Beauty and the Beast
A sturdy and frequently dazzling version that should leave audiences swooning with delight.
"Inherent Vice" is a film about a stoner which itself seems stoned. This is just one small part of what makes it distinctive.
Adapted from Thomas Pynchon's 2009 novel, the movie has been compared by many to the Coen brothers' "The Big Lebowski," a drug-fueled LA comedy with a similarly labyrinthian mystery (or "mystery") and some shared themes. But "Vice" is a richer, deeper, sweeter, equally funny movie. It owes a great deal to laid-back, character-and-atmosphere driven 1970s L.A. films such as "The Long Goodbye" and "Cisco Pike," but it never makes too big a deal of that lineage. As adapted and directed by Paul Thomas Anderson, it's a historical and political picture about The American Soul, though not too strenuously so. Mostly it's a long, shaggy, knockabout comedy about eccentrics who pursue their own appetites and manias and indulge their private demons while remaining oblivious to their effect on others. As such, it's a great people-watching film, showcasing a diverse cast whose performances are the acting equivalent of self-caricatures rendered under the influence: the line goes where it goes.

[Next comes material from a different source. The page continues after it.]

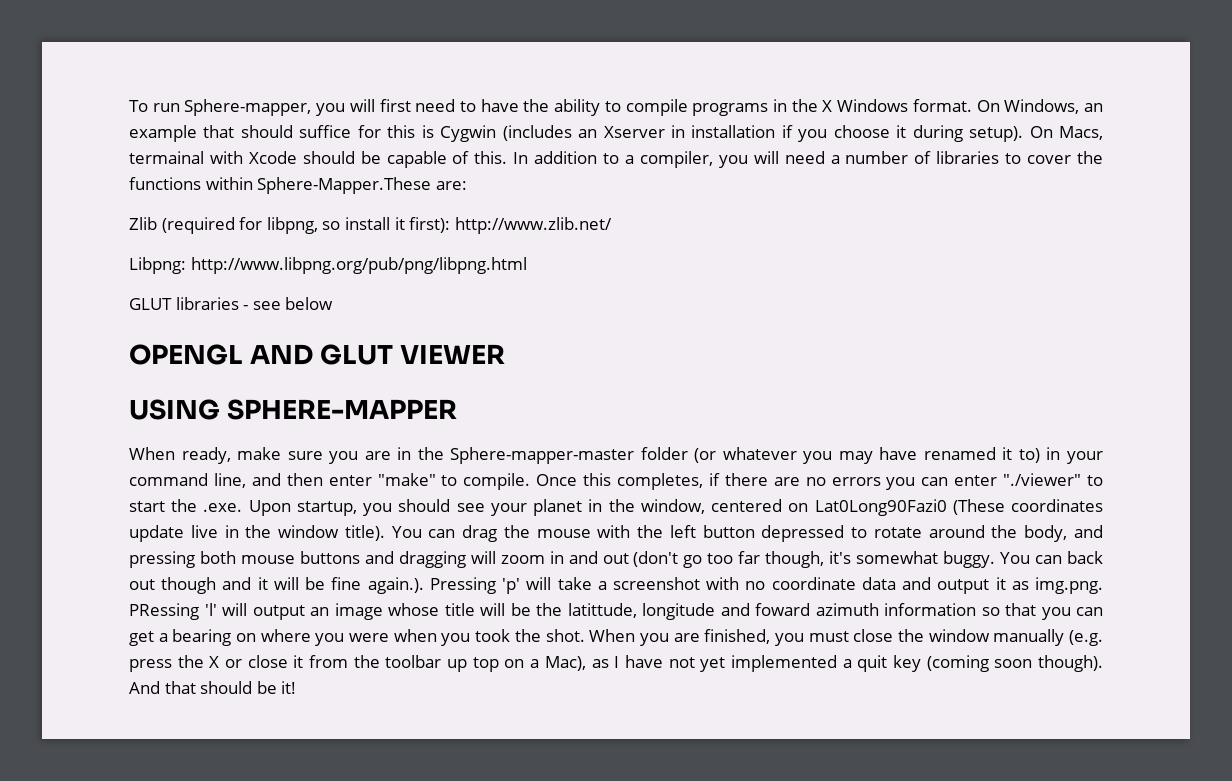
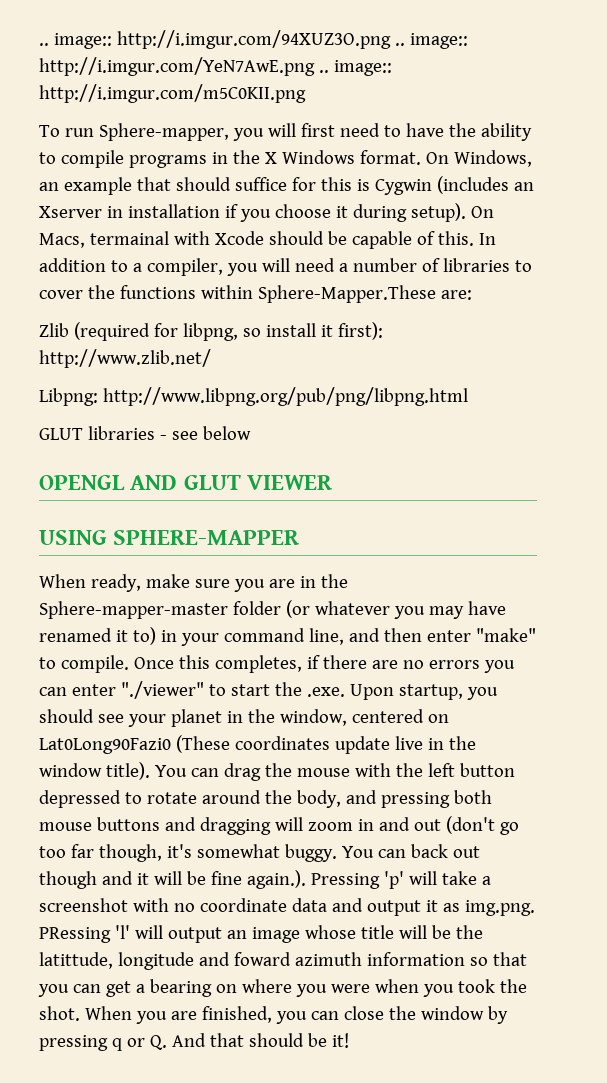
(129, 106) none -> [39,30,468,49] [39,57,392,76] [39,84,306,103] .. image:: http://i.imgur.com/94XUZ3O.png .. image:: http://i.imgur.com/YeN7AwE.png .. image:: http://i.imgur.com/m5C0KII.png //
[808,631,849,642] must -> [310,1011,339,1020] can
[993,629,1103,646] [129,655,1103,672] manually (e.g. press the X or close it from the toolbar up top on a Mac), as I have not yet implemented a quit key (coming soon though). -> [487,1006,508,1024] [39,1035,167,1051] by pressing q or Q.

The phrase "Inherent Vice" refers to "the tendency in physical objects to deteriorate because of the fundamental instability of the components of which they are made, as opposed to deterioration caused by external forces"—a mouthful that refers simultaneously to the characters, their city, their nation, and the particular historical period that has defined all of it, and that is already passing into memory when "Inherent Vice" begins. (Exhales smoke rings.) It's set in Los Angeles circa 1970, after Tet and Altamont and Manson so many other time-and-place names that viewers of a certain age will recognize as markers of the point where '60s Utopianism morphed into '70s numbness. In his gonzo epic "Fear and Loathing in Las Vegas," Hunter S. Thompson referred to the Summer of Love in 1967 as, in retrospect, the point where the great wave of the counterculture "broke and finally rolled back."
The film's hero, the pothead private investigator Larry 'Doc' Sportello (Joaquin Phoenix), is standing on the beach waiting for the tide to return. He's a shaggy-haired, mutton-chopped man-child, a little bit piggish in the way that a lot of hippie guys were then, but basically decent; he wouldn't hurt a fly unless he thought the fly was bogarting his joint, maybe not even then. He blurts out sentences that are non-sequiturs to everyone but him, and makes high-pitched strangled sounds, a la Ben Braddock in "The Graduate," when he's frustrated. He's the kind of guy who might preface an important fact with "dig this," and who can say "right on" in response to any statement, varying the inflection so it always seems an acceptable answer. He solves cases intuitively, reading life as others might read tea leaves. The closeups of his detective's notepad reveal such phrases as "Paranoia alert" and "Something Spanish." It's a method, a process; it's his way, man. Yeah, fine, it doesn't often seem to yield visible results. But that's all part of it, you know? Because we're all too obsessed with results, with solving for "X," with explaining things and answering things. Right?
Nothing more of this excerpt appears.